Oisín McCormack
- Born: 21 February 2001 (age 25) Ballinasloe, County Galway
- Height: 1.83 m (6 ft 0 in)
- Weight: 100 kg (15 st 10 lb)
- School: Garbally College

Rugby union career
- Position: Flanker
- Current team: Connacht

Senior career
- Years: Team / Apps / (Points)
- 2022–: Connacht / 3 / (5)
- 2026: Harlequins / 3 / (5)
- Correct as of 21 February 2026

International career
- Years: Team / Apps / (Points)
- 2021: Ireland U20 / 4 / (0)

= Oisín McCormack =

Irish rugby union player

Oisín McCormack (born 21 February 2001) is an Irish rugby union player for Connacht in the URC. McCormack's primary position is Flanker

==Connacht==
McCormack was named as a member of the Connacht academy for the 2021–22 season.
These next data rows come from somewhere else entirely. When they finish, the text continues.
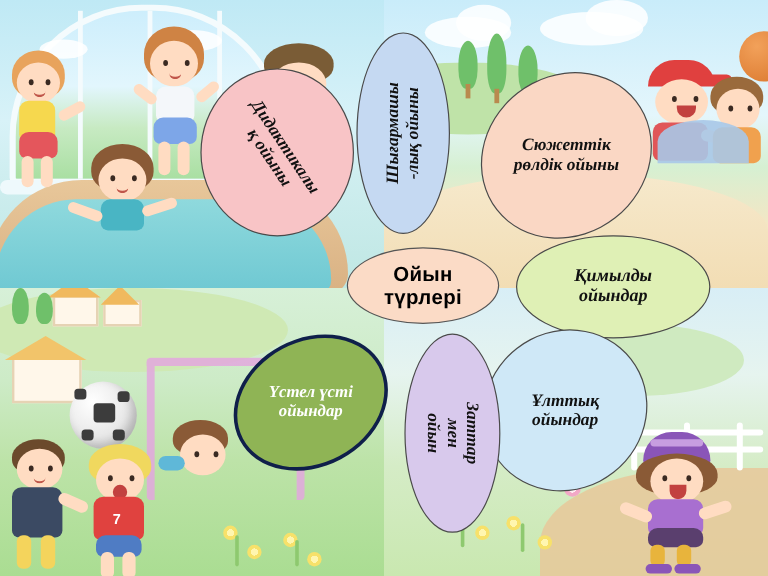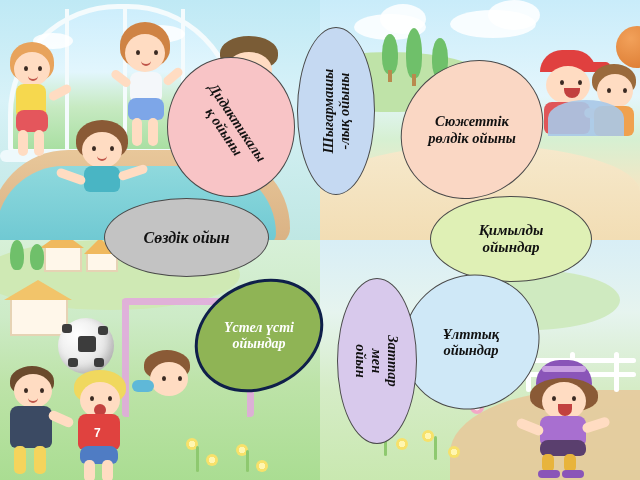--- a/index.html
+++ b/index.html
@@ -374,20 +374,21 @@
       </div>
   </div>
 
   <div class="petal" id="p-table">
     <div class="inner">
         <span class="txt">Үстел үсті
 ойындар</span>
       </div>
   </div>
 
-  <div class="petal" id="p-word">
-    <div class="inner">
-        <span class="txt">Сөздік ойын</span>
-      </div>
-  </div>
-
+
+  <div class="petal" id="p-center">
+    <div class="inner">
+        <span class="txt">Ойын
+түрлері</span>
+      </div>
+  </div>
 
 </div>
 
 </body></html>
He made his debut for Connacht in Round 1 of the 2022-23 European Rugby Challenge Cup against Newcastle Red Bulls.
He scored his first try in the 91st minute of the match against Zebre Parma in the Stadio Sergio Lanfranchi on 31 January 2026.

==Harlequins==
On 3 February 2026, it was announced that McCormack had gone on a short term loan to English Prem side Harlequins. He made his debut for Quins on 7 February 2026 scoring a try on his debut.